The giant cell tumor of the salivary gland is very rare, and 20 cases have been reported in the English-language literature. We report an additional case. A 57-year old man had noticed a mass in the right parotid area for several weeks. The diagnosis using aspiration cytology was a giant cell tumor possibly with a carcinomatous component. Superficial parotidectomy was carried out.

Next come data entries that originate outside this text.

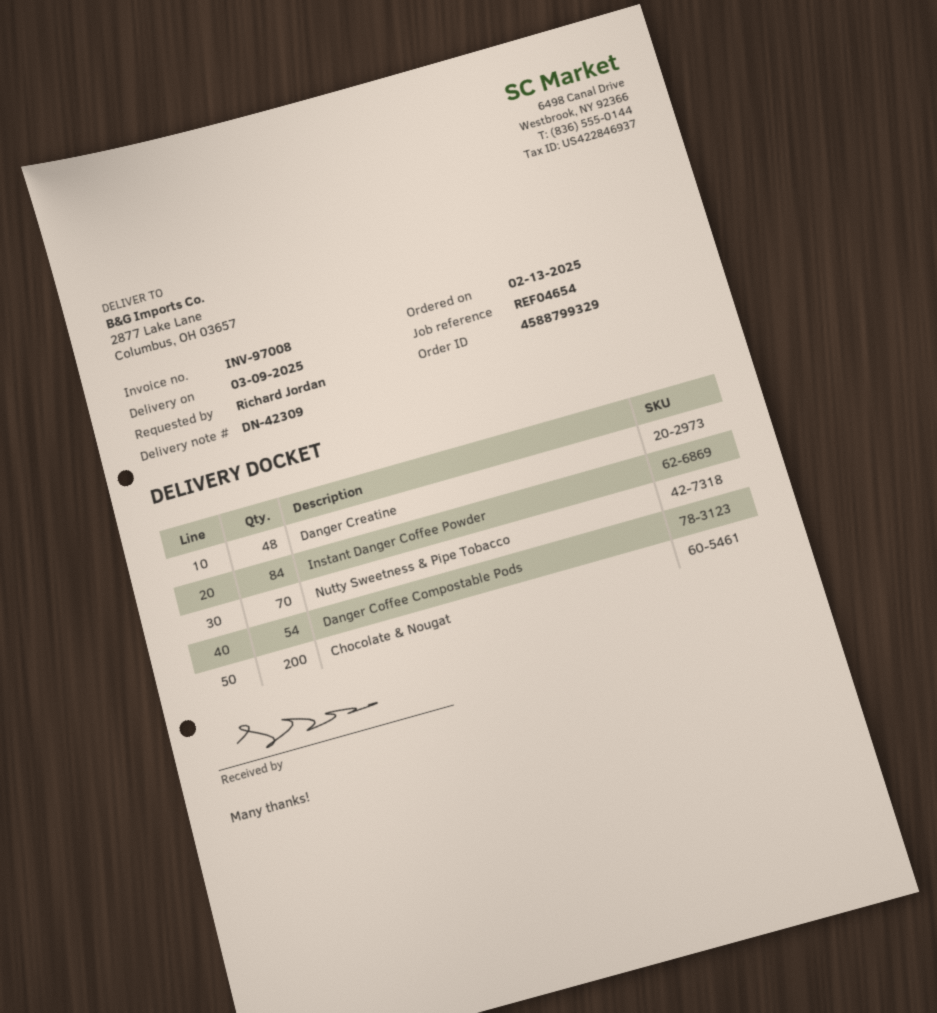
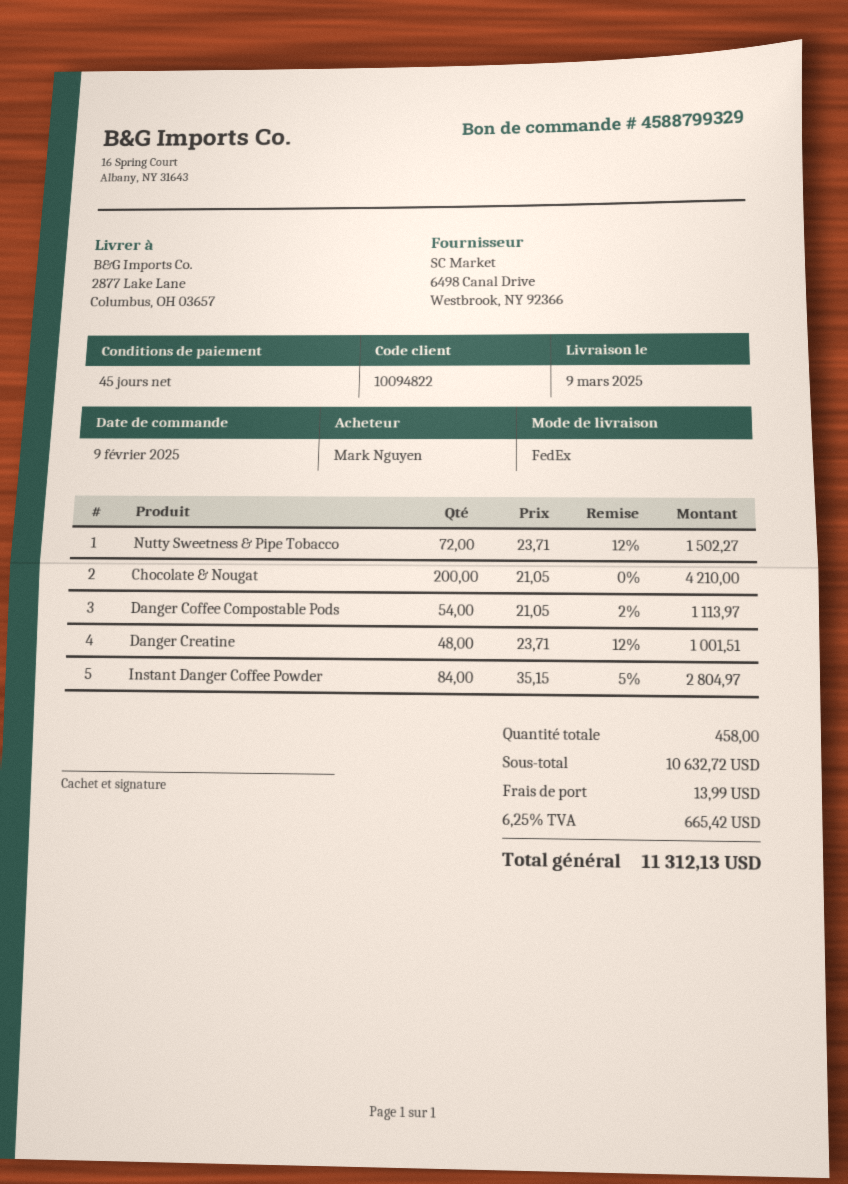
order date: 2025-02-13 -> 2025-02-09
ordered by: Richard Jordan -> Mark Nguyen
Nutty Sweetness & Pipe Tobacco: 70 -> 72

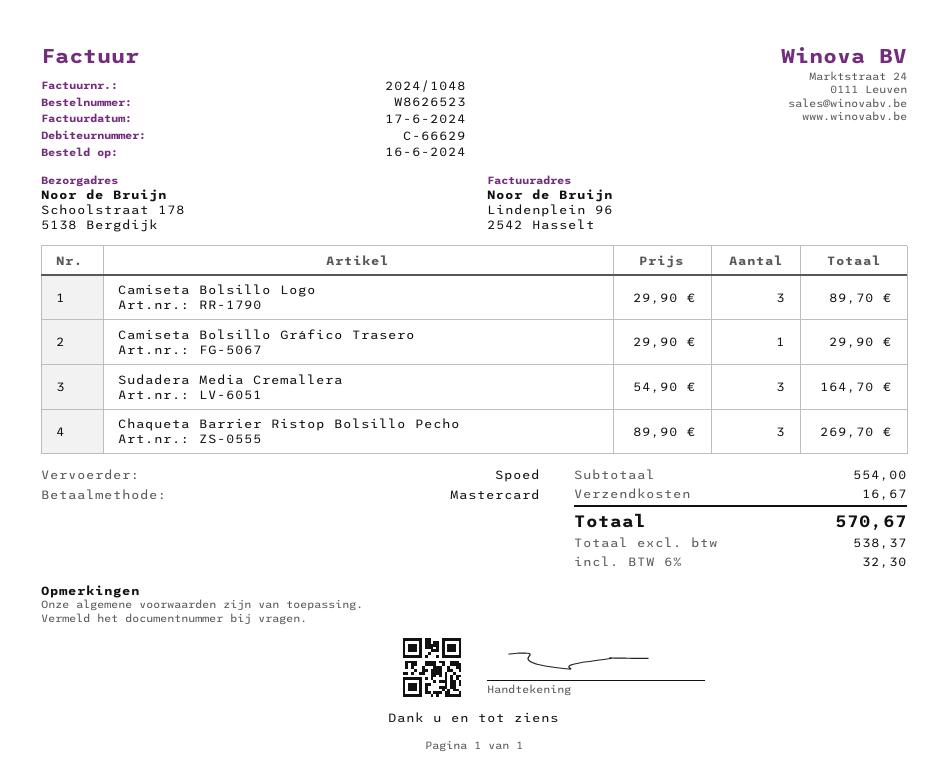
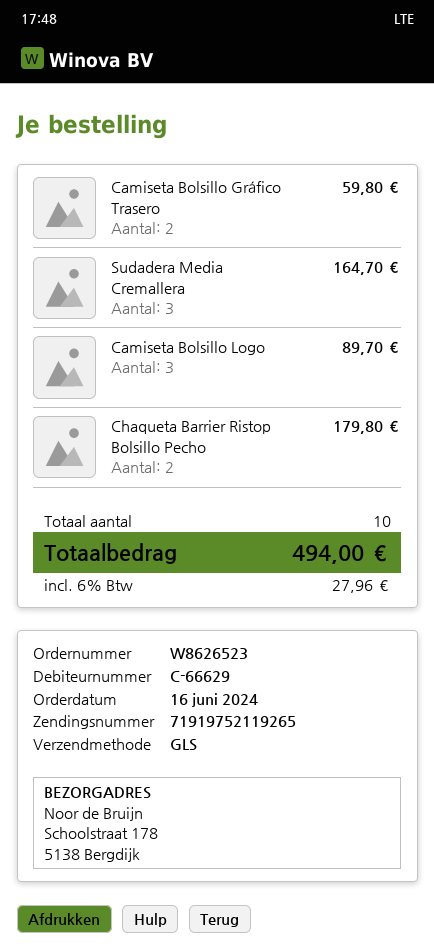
shipping method: express -> GLS
Camiseta Bolsillo Gráfico Trasero: 1 for 29.90 -> 2 for 59.80
Chaqueta Barrier Ristop Bolsillo Pecho: 3 for 269.70 -> 2 for 179.80
shipping: 16.67 -> none
tax: 6% = 32.30 -> 6% = 27.96
total: 570.67 -> 494.00

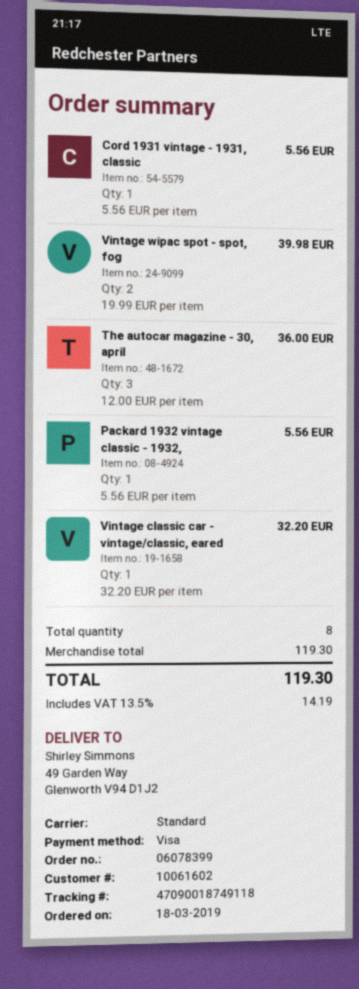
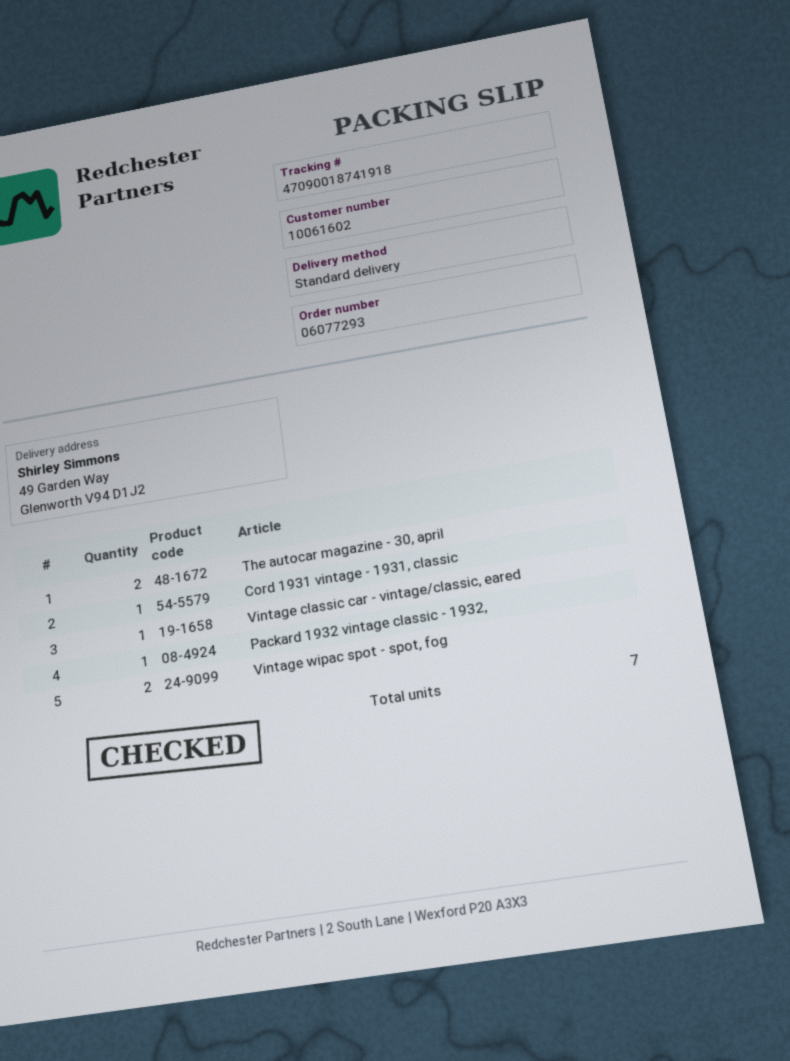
order number: 06078399 -> 06077293
tracking number: 47090018749118 -> 47090018741918
The autocar magazine - 30, april: 3 -> 2
total quantity: 8 -> 7

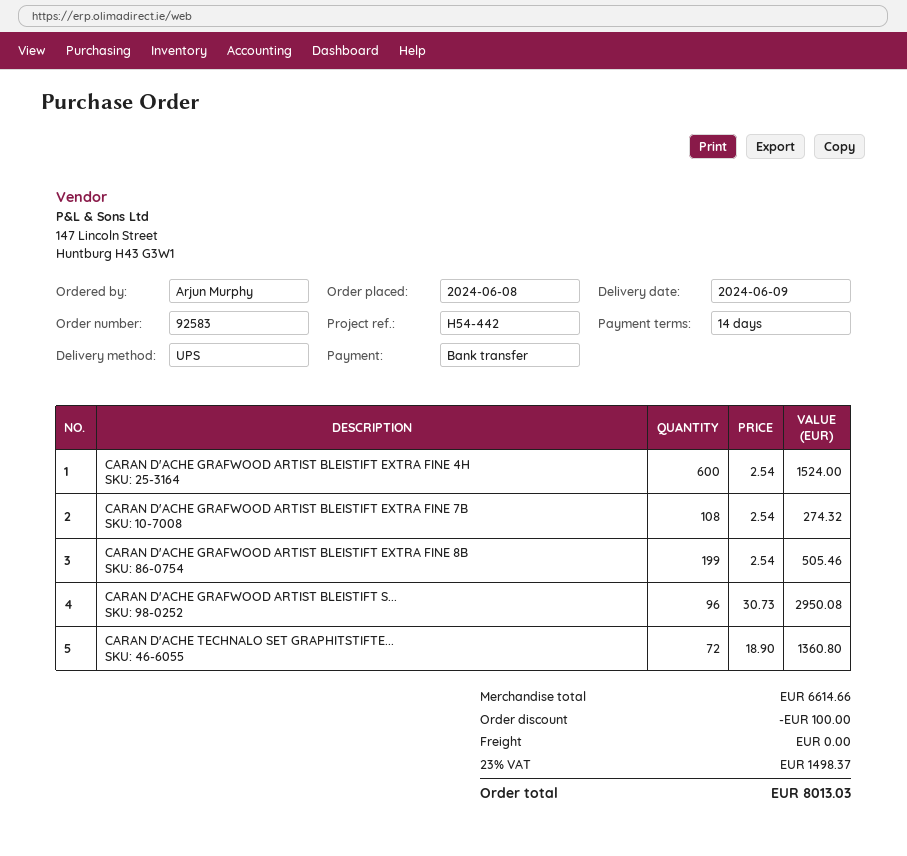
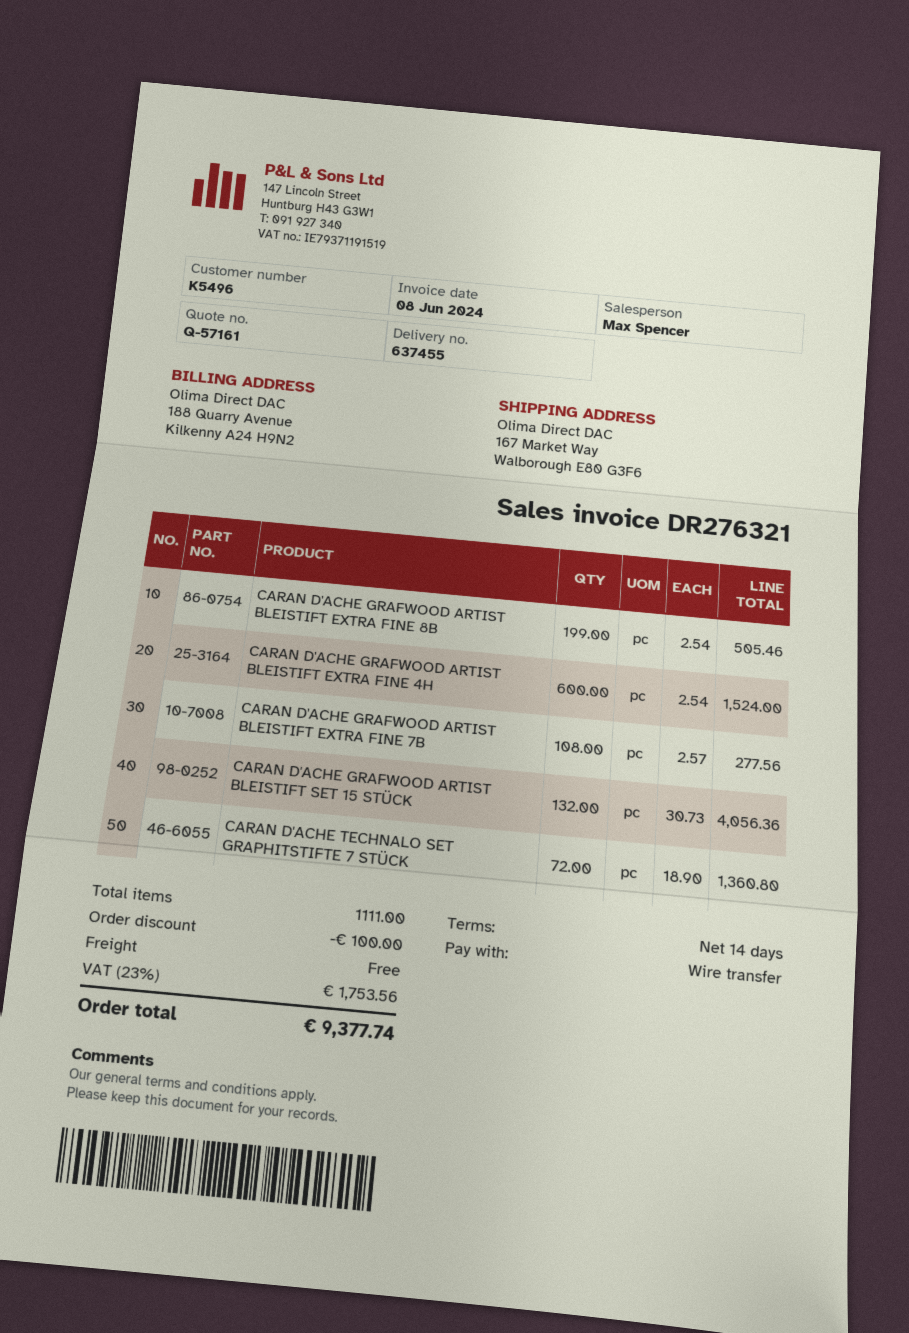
CARAN D'ACHE GRAFWOOD ARTIST BLEISTIFT EXTRA FINE 7B: 108 x 2.54 = 274.32 -> 108 x 2.57 = 277.56
CARAN D'ACHE GRAFWOOD ARTIST BLEISTIFT S...: 96 x 30.73 = 2950.08 -> 132 x 30.73 = 4056.36
tax: 23% = 1498.37 -> 23% = 1753.56
total: 8013.03 -> 9377.74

The resected parotid gland contained a 1.8 cm-sized well-circumscribed brownish tumor. Histologically the tumor consisted of evenly distributed osteoclast-like giant cells, mononuclear cells and two small foci of a carcinomatous component. The osteoclast-like giant cells and mononuclear cells were positive for vimentin and CD68, and the carcinomatous component was positive for cytokeratin and epithelial membrane antigen. There was no metastatic lesion in the cervical lymph nodes. We believe this is the first case in Korea of an osteoclast-like giant cell tumor of the parotid gland.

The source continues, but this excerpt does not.